Such an establishment represents the goal towards which we should strive and towards which our policy should be shaped. The attainment of that part of the aim, however, which relates to the organization of the Navy Department and the interior administration and conduct of business in the offices of the department, in the schools and in the bases themselves, are questions of administrative reform rather than of policy, and will not be dealt with here. But the questions of the number, location and character of bases are questions of pure policy and strategy, and will be treated in order at some length.
As stated before, the groundwork from which we must build is what we already have. As defined, we have now no completely developed home bases. We have navy yards or naval stations at Portsmouth, N. H., Boston, New York, Philadelphia, Norfolk, Charleston, S. C., Key West, Pensacola, and New Orleans on the East Coast and Gulf, and at Mare Island and Bremerton on the West Coast. Starting with these as a foundation, and with the two fundamental principles already deduced as guides—the "economic," or principle of means, and the "strategic," or principle of objective—how many and where should our home bases be?
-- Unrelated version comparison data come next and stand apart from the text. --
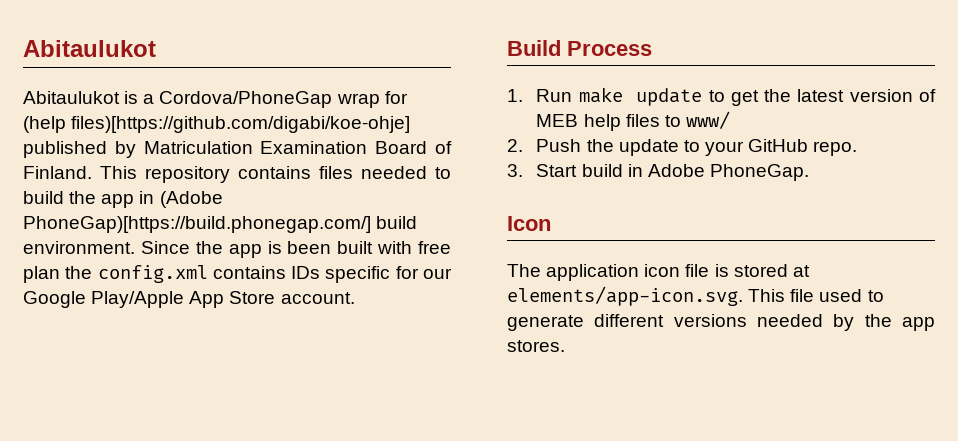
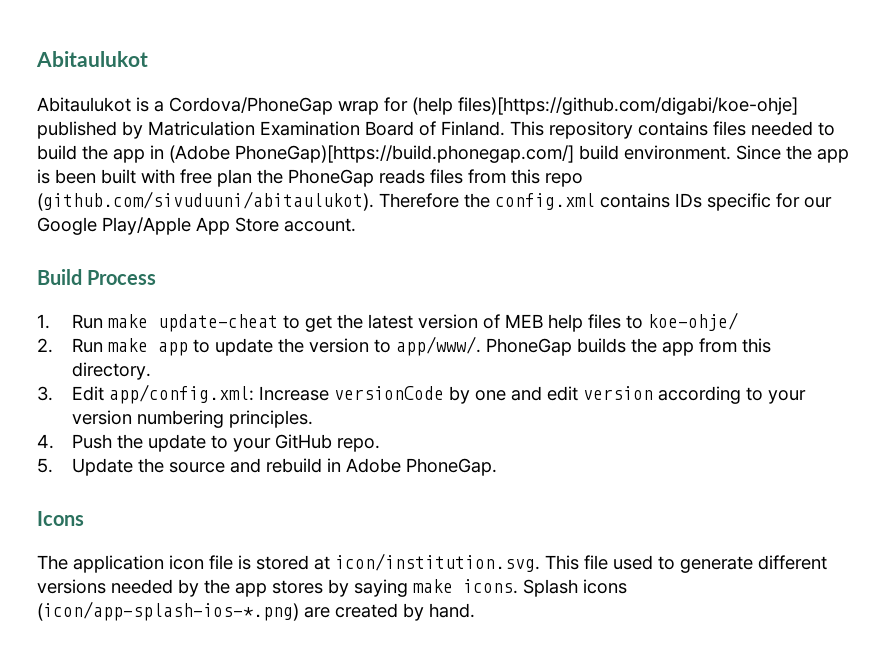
- Since the app is been built with free plan the config.xml contains IDs specific for our Google Play/Apple App Store account.
+ Since the app is been built with free plan the PhoneGap reads files from this repo (github.com/sivuduuni/abitaulukot). Therefore the config.xml contains IDs specific for our Google Play/Apple App Store account.
- 1. Run make update to get the latest version of MEB help files to www/
- 2. Push the update to your GitHub repo.
+ 1. Run make update-cheat to get the latest version of MEB help files to koe-ohje/
+ 2. Run make app to update the version to app/www/. PhoneGap builds the app from this directory.
+ 3. Edit app/config.xml: Increase versionCode by one and edit version according to your version numbering principles.
+ 4. Push the update to your GitHub repo.
- 3. Start build in Adobe PhoneGap.
+ 5. Update the source and rebuild in Adobe PhoneGap.
- Icon
+ Icons
- The application icon file is stored at elements/app-icon.svg. This file used to generate different versions needed by the app stores.
+ The application icon file is stored at icon/institution.svg. This file used to generate different versions needed by the app stores by saying make icons. Splash icons (icon/app-splash-ios-*.png) are created by hand.

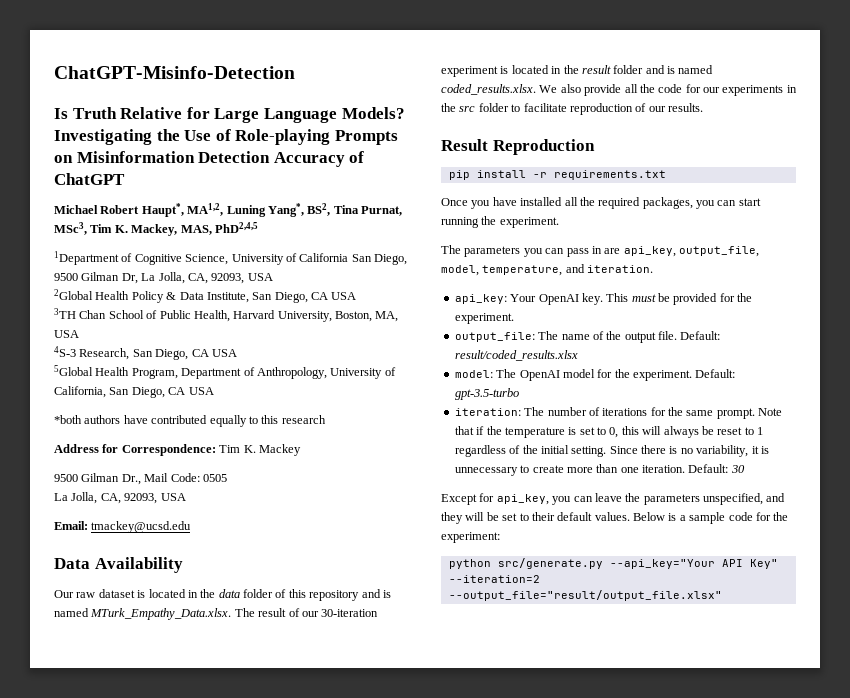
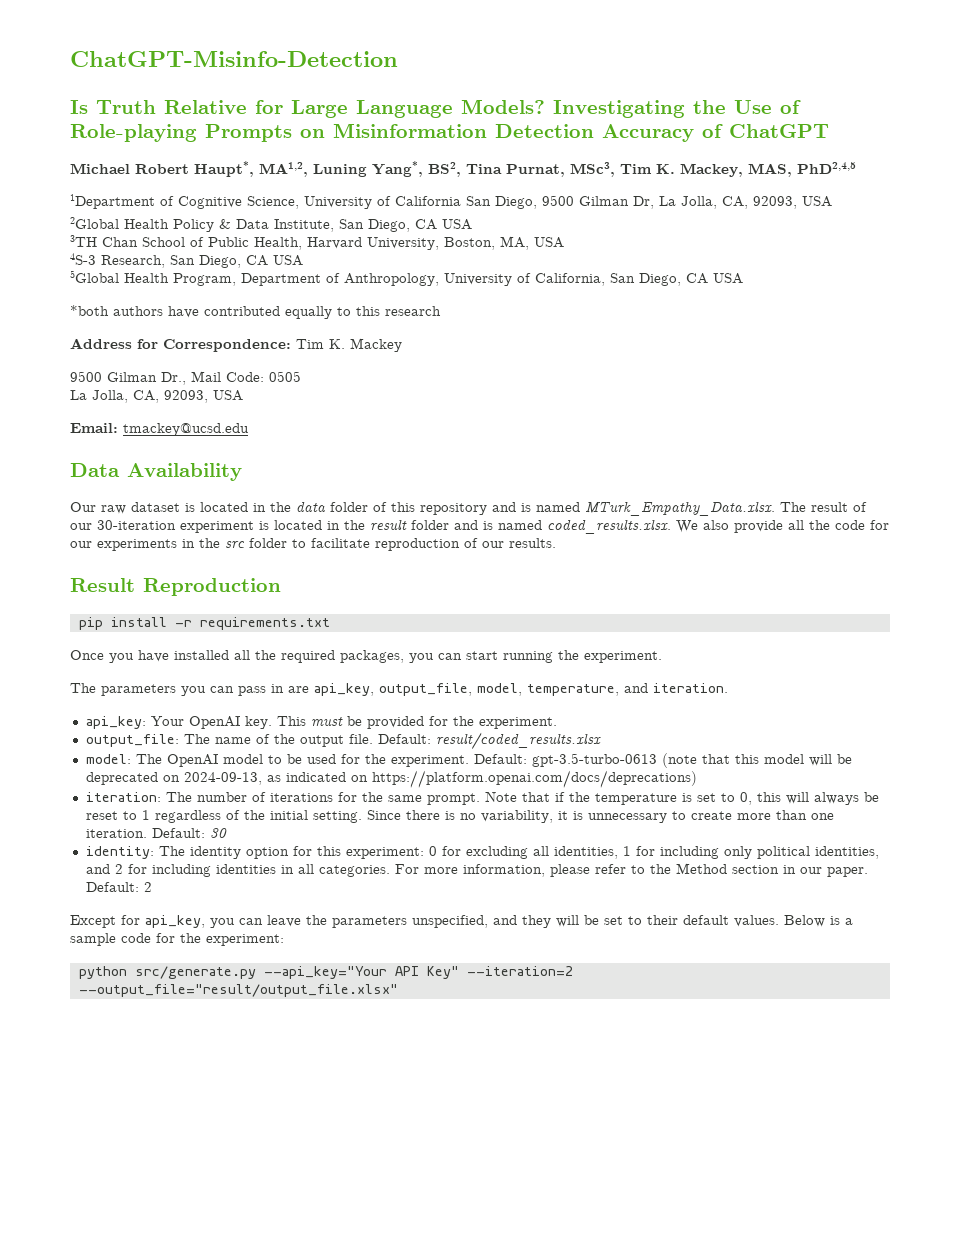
- model: The OpenAI model for the experiment.
+ model: The OpenAI model to be used for the experiment.
- Default: gpt-3.5-turbo
+ Default: gpt-3.5-turbo-0613 (note that this model will be deprecated on 2024-09-13, as indicated on https://platform.openai.com/docs/deprecations)
+ identity: The identity option for this experiment: 0 for excluding all identities, 1 for including only political identities, and 2 for including identities in all categories. For more information, please refer to the Method section in our paper. Default: 2

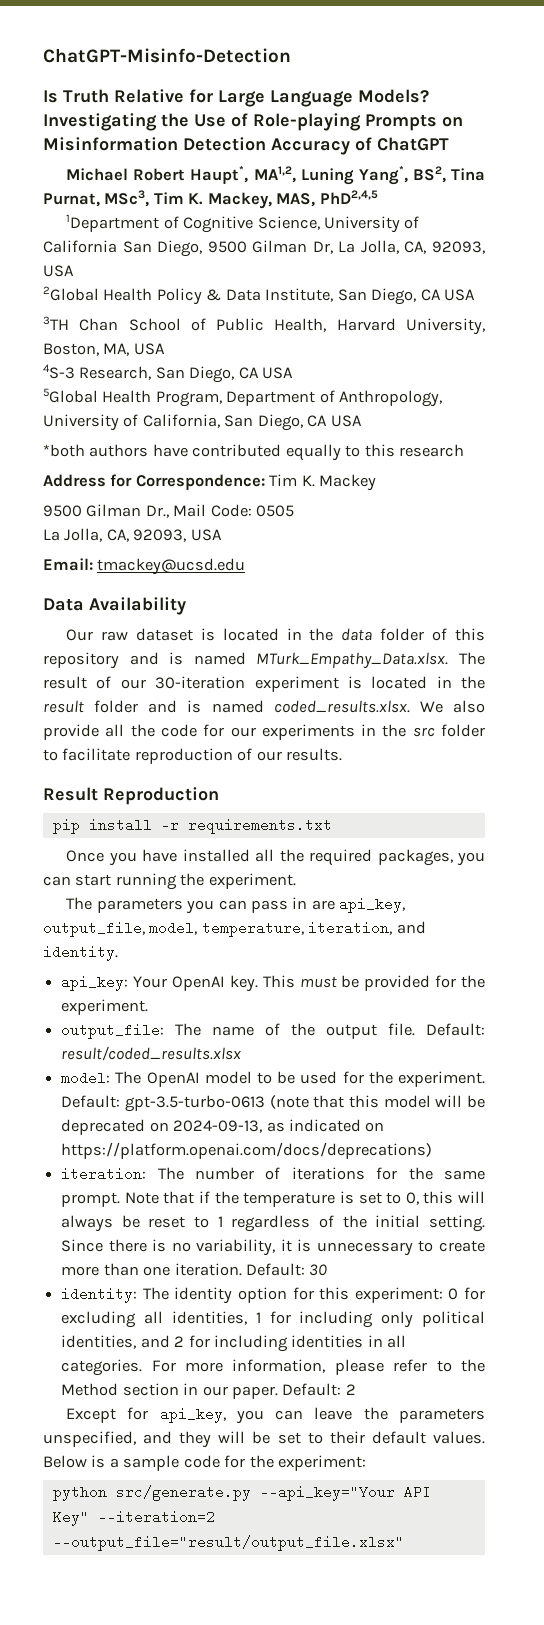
- The parameters you can pass in are api_key, output_file, model, temperature, and iteration.
+ The parameters you can pass in are api_key, output_file, model, temperature, iteration, and identity.

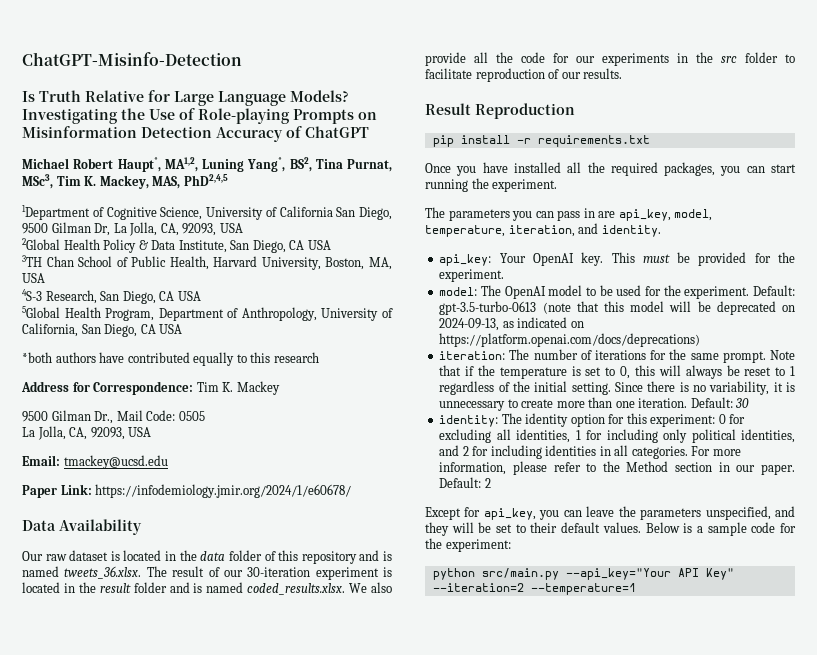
+ Paper Link: https://infodemiology.jmir.org/2024/1/e60678/
- Our raw dataset is located in the data folder of this repository and is named MTurk_Empathy_Data.xlsx. The result of our 30-iteration experiment is located in the result folder and is named coded_results.xlsx. We also provide all the code for our experiments in the src folder to facilitate reproduction of our results.
+ Our raw dataset is located in the data folder of this repository and is named tweets_36.xlsx. The result of our 30-iteration experiment is located in the result folder and is named coded_results.xlsx. We also provide all the code for our experiments in the src folder to facilitate reproduction of our results.
- The parameters you can pass in are api_key, output_file, model, temperature, iteration, and identity.
+ The parameters you can pass in are api_key, model, temperature, iteration, and identity.
- output_file: The name of the output file. Default: result/coded_results.xlsx
- python src/generate.py --api_key="Your API Key" --iteration=2 --output_file="result/output_file.xlsx"
+ python src/main.py --api_key="Your API Key" --iteration=2 --temperature=1

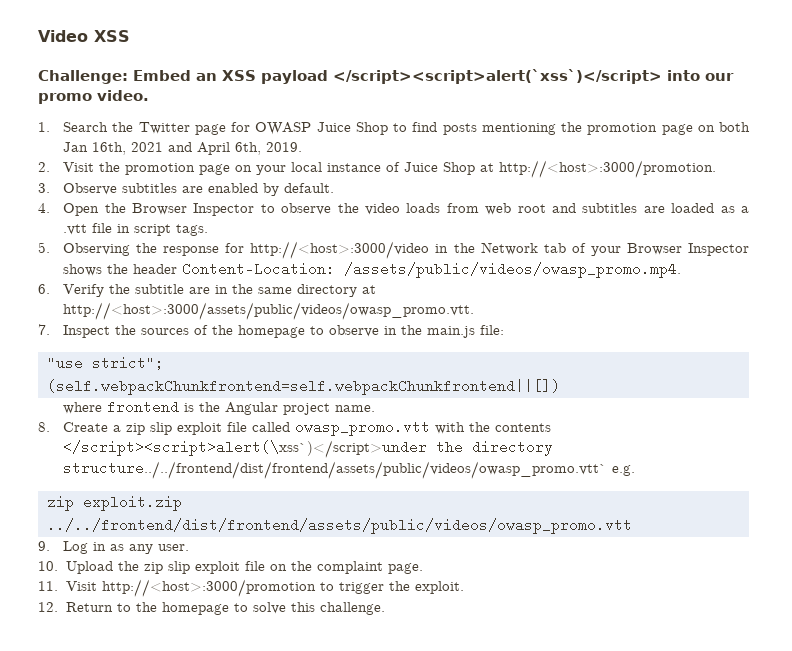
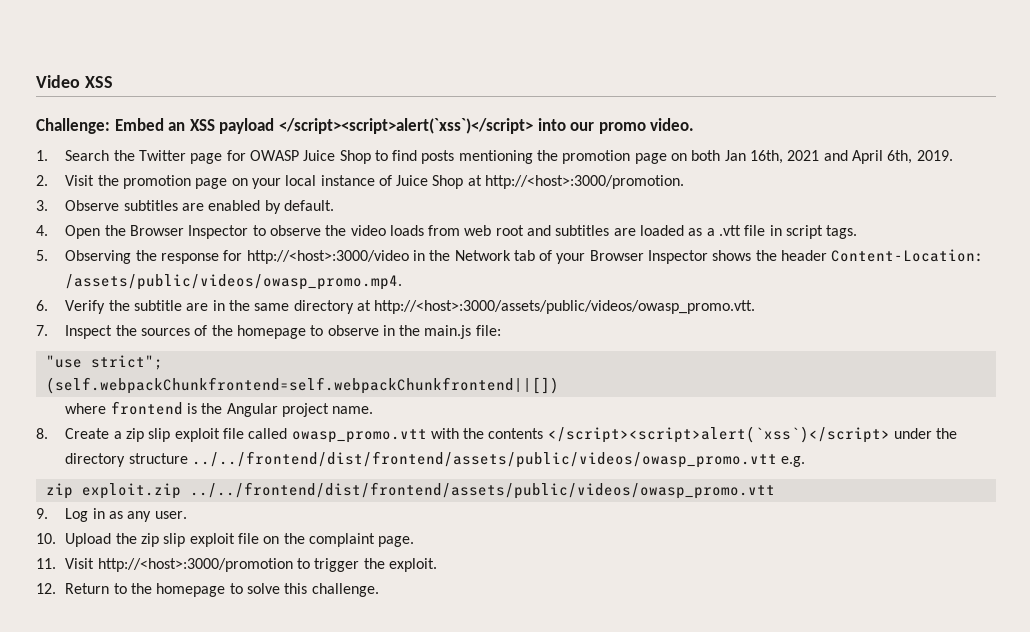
- 8. Create a zip slip exploit file called owasp_promo.vtt with the contents </script><script>alert(\xss`)</script>under the directory structure../../frontend/dist/frontend/assets/public/videos/owasp_promo.vtt` e.g.
+ 8. Create a zip slip exploit file called owasp_promo.vtt with the contents </script><script>alert(`xss`)</script> under the directory structure ../../frontend/dist/frontend/assets/public/videos/owasp_promo.vtt e.g.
The principle of economy calls for the establishment of the least number of home bases that will maintain the fleet. If this principle alone could be considered, and the strategic principle ignored, one great home base centrally located and fully developed on the East Coast, and one on the West Coast could maintain the fleet in time of peace at less cost than any greater number. The strategic principle cannot be ignored, however, for the fleet must be maintained and be free to act both in peace and war; and with our long coast line on both oceans, distances of action would be unduly great with only one base; and should this single base be blocked, contained, or suffer injury in any way during war, all operations on that coast would be paralyzed. Further, disaster to the fleet, or portions of it, is possible, and true strategy provides always more than one line of retreat when it is possible to do so. Therefore, the strategic principle imperatively demands at least more than one home base on each coast, and that they should be sufficient in number to maintain the fleet at all times, in peace and war.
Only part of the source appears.